Go through the records below and report each line with "none" in it.
SUPPLIED MATERIAL: Begin
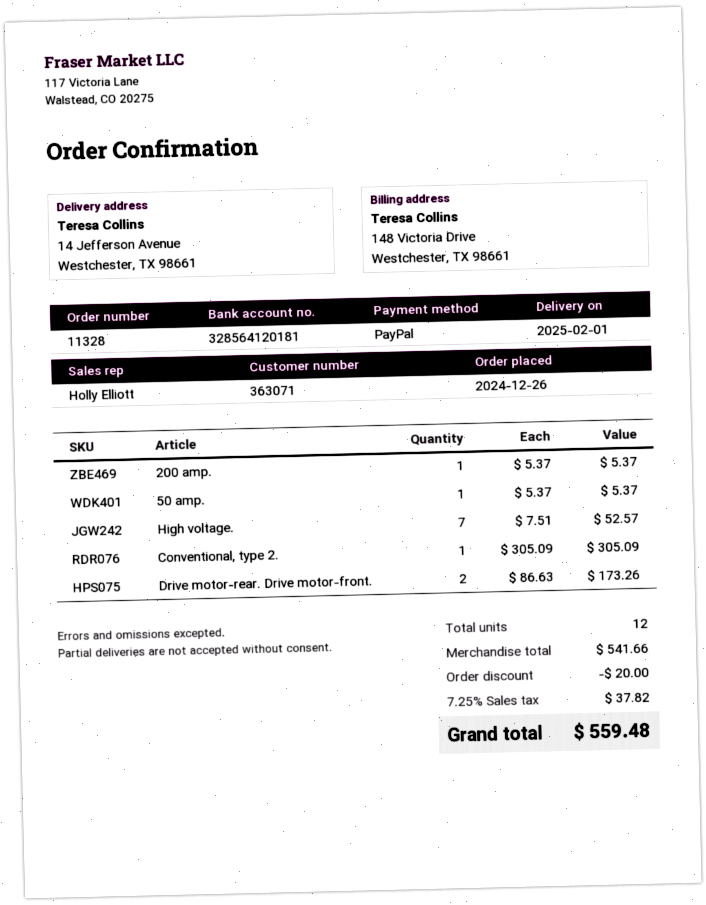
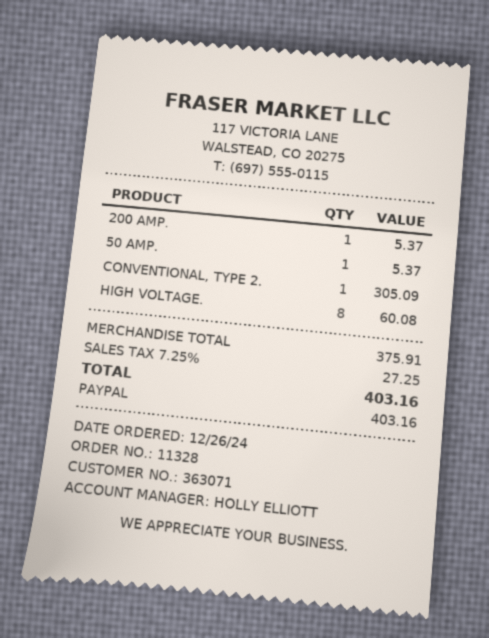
High voltage.: 7 for 52.57 -> 8 for 60.08
Drive motor-rear. Drive motor-front.: 2 for 173.26 -> none
subtotal: 541.66 -> 375.91
discount: 20.00 -> none
tax: 7.25% = 37.82 -> 7.25% = 27.25
total: 559.48 -> 403.16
SUPPLIED MATERIAL: End
### [ANSWER TO THE PROBLEM]
Drive motor-rear. Drive motor-front.: 2 for 173.26 -> none
discount: 20.00 -> none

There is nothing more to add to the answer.